*Records for this exercise*:
Content starts

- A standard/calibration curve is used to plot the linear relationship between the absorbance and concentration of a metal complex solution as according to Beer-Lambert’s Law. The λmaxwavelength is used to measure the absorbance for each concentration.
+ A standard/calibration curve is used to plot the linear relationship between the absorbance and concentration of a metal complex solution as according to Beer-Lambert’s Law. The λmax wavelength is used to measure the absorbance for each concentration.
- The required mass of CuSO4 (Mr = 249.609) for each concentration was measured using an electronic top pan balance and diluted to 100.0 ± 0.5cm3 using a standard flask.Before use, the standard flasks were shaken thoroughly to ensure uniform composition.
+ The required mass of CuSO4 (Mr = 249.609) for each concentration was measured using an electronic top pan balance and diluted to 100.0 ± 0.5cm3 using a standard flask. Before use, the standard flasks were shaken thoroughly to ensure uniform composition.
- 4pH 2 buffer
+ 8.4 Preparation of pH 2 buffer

Content ends
Content starts

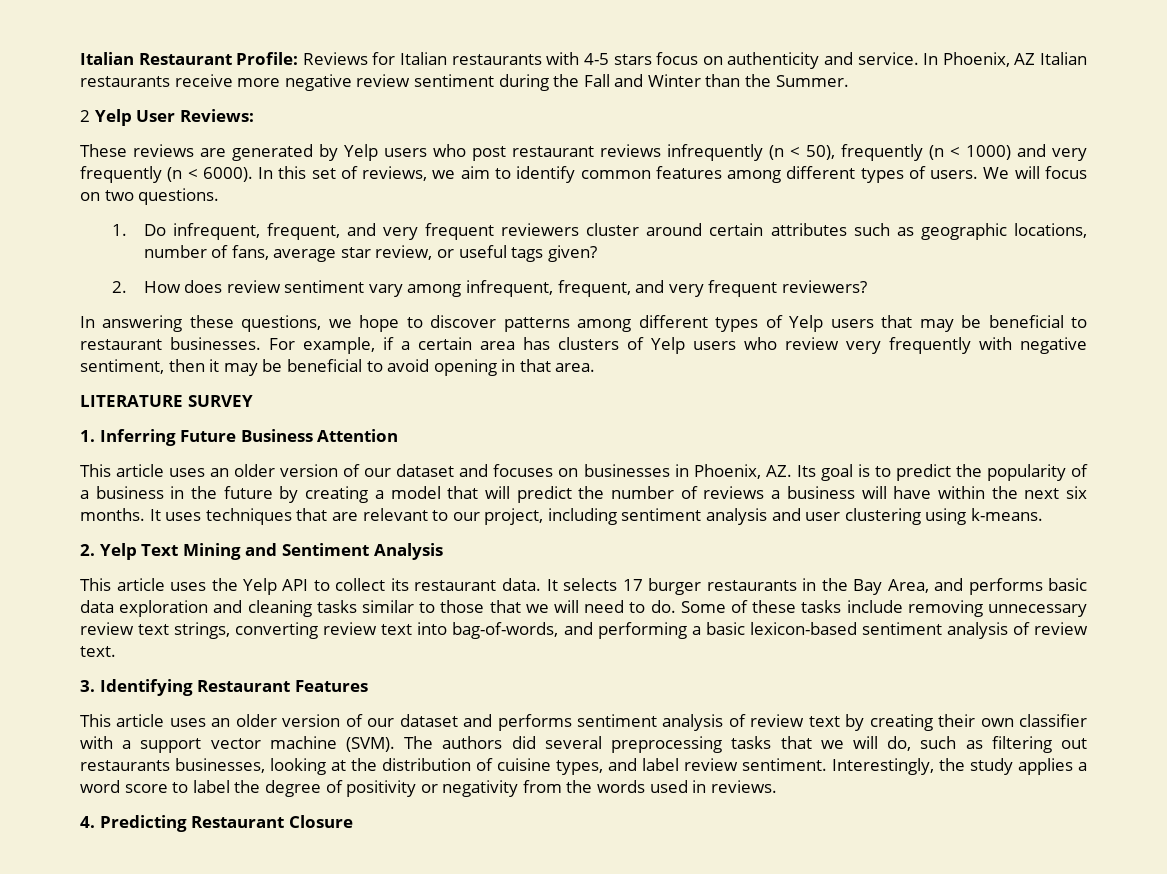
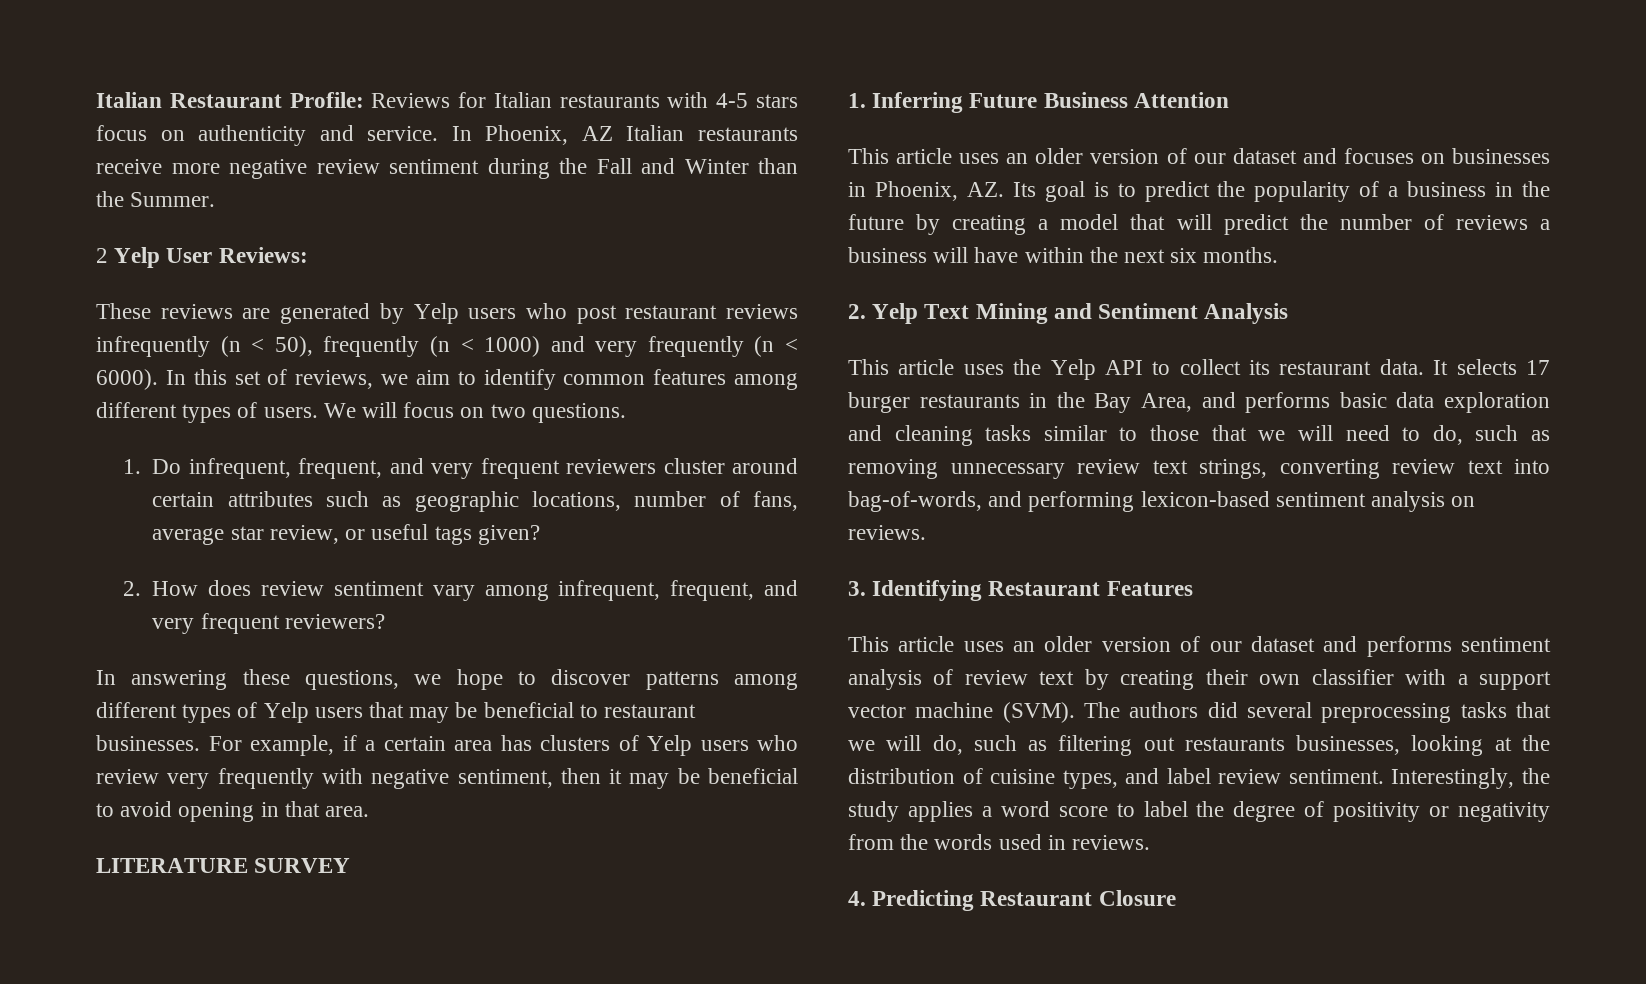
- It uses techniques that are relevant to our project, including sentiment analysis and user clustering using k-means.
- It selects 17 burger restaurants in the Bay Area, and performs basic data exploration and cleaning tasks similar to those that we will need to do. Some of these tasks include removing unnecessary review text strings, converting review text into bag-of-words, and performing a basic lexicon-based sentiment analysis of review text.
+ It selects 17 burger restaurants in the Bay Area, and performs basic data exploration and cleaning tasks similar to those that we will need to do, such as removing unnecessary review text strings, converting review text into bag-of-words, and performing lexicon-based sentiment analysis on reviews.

Content ends
Content starts

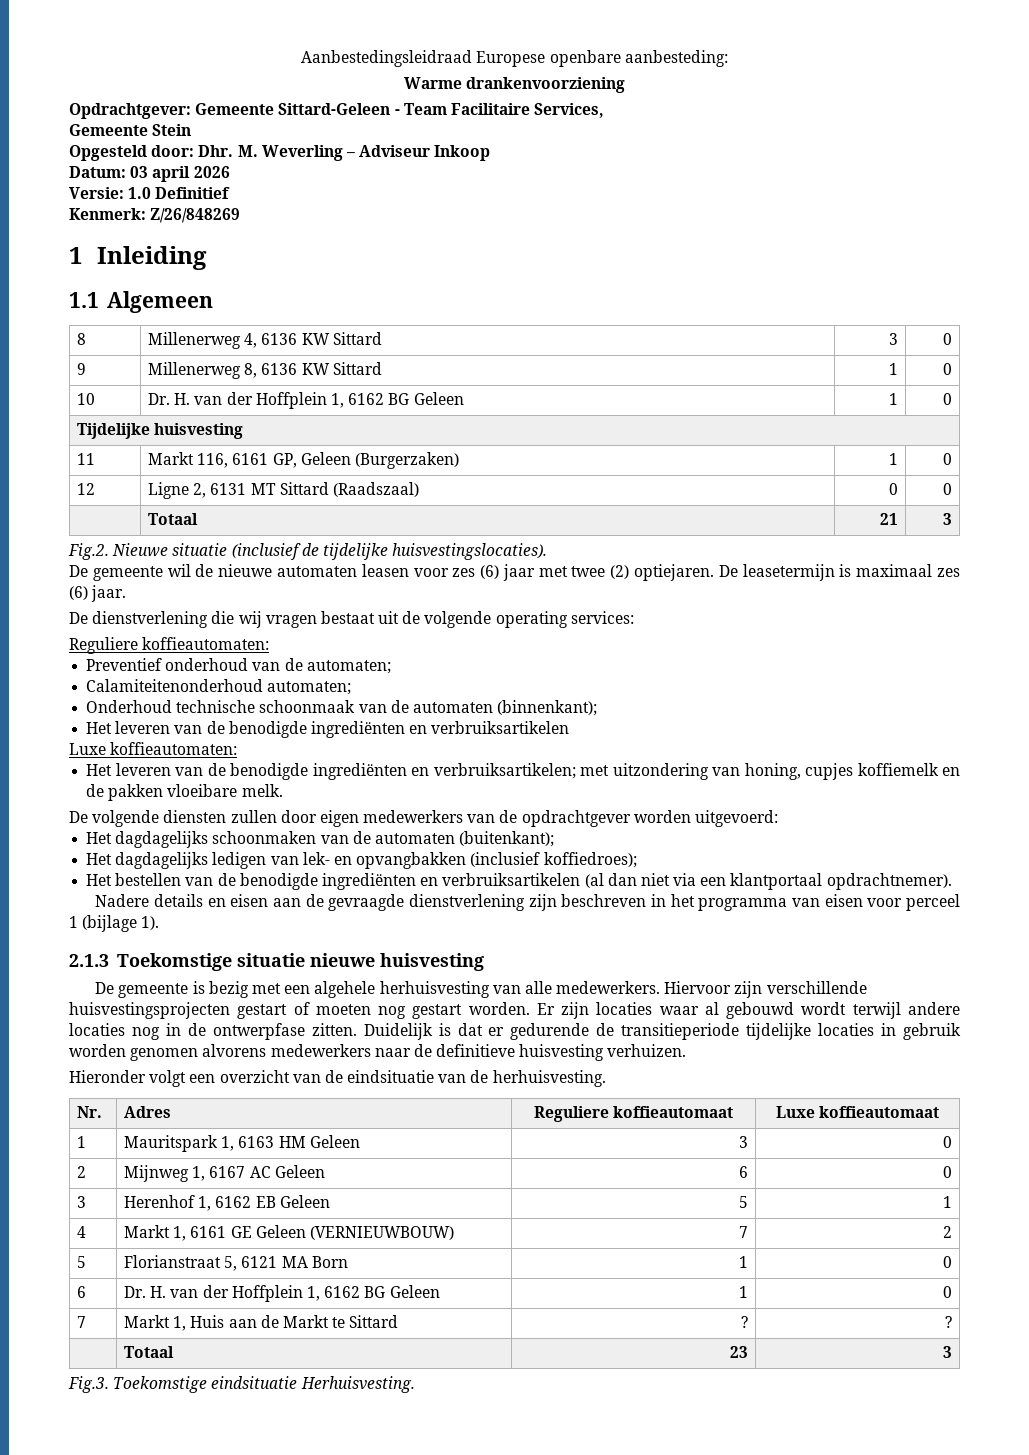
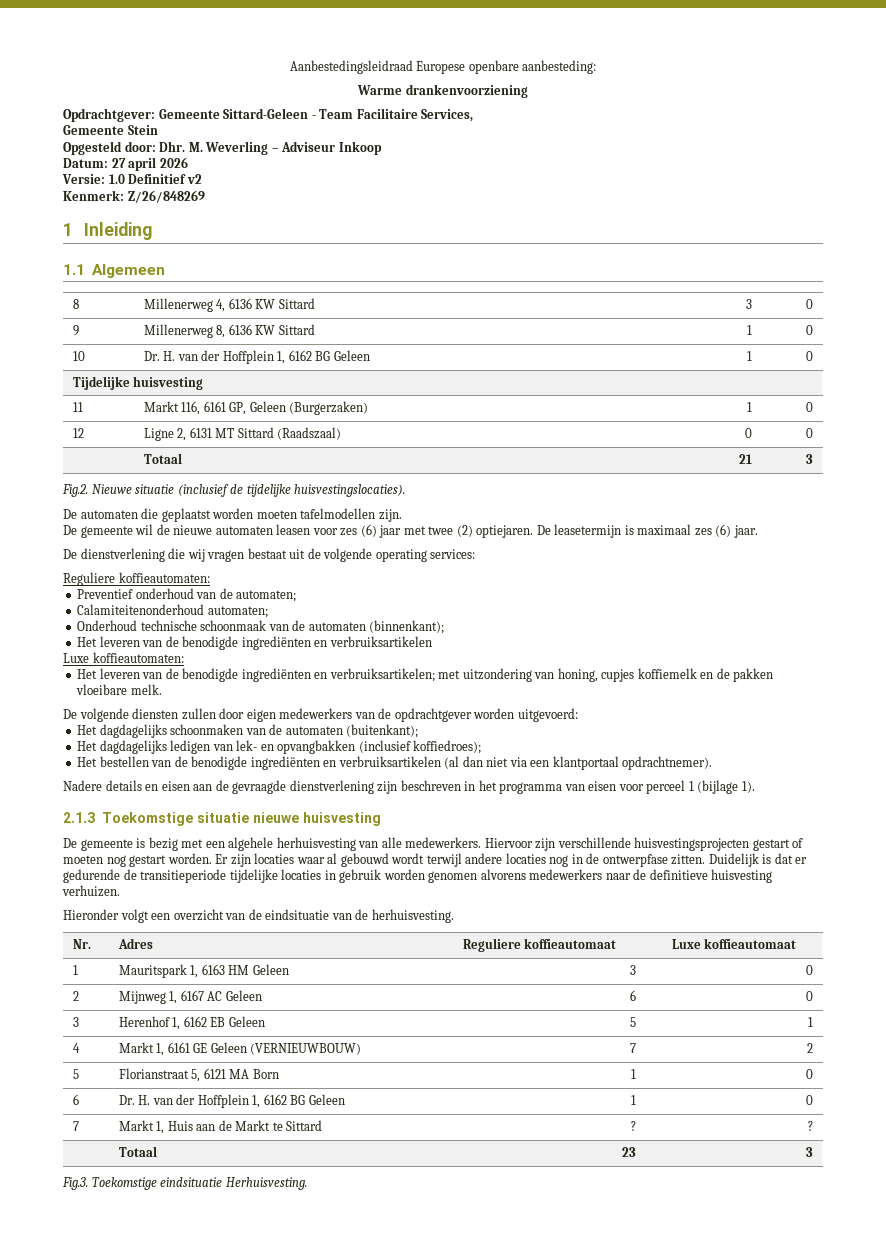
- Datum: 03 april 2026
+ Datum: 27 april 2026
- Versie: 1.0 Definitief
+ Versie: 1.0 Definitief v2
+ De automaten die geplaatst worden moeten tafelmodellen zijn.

Content ends

*Goal of the exercise*:
Of all the entries above, repeat only the lines from the line that has "1.0 Definitief v2" to the line that has "moeten tafelmodellen zijn.", both lines included, exactly.

*Result below*:
+ Versie: 1.0 Definitief v2
+ De automaten die geplaatst worden moeten tafelmodellen zijn.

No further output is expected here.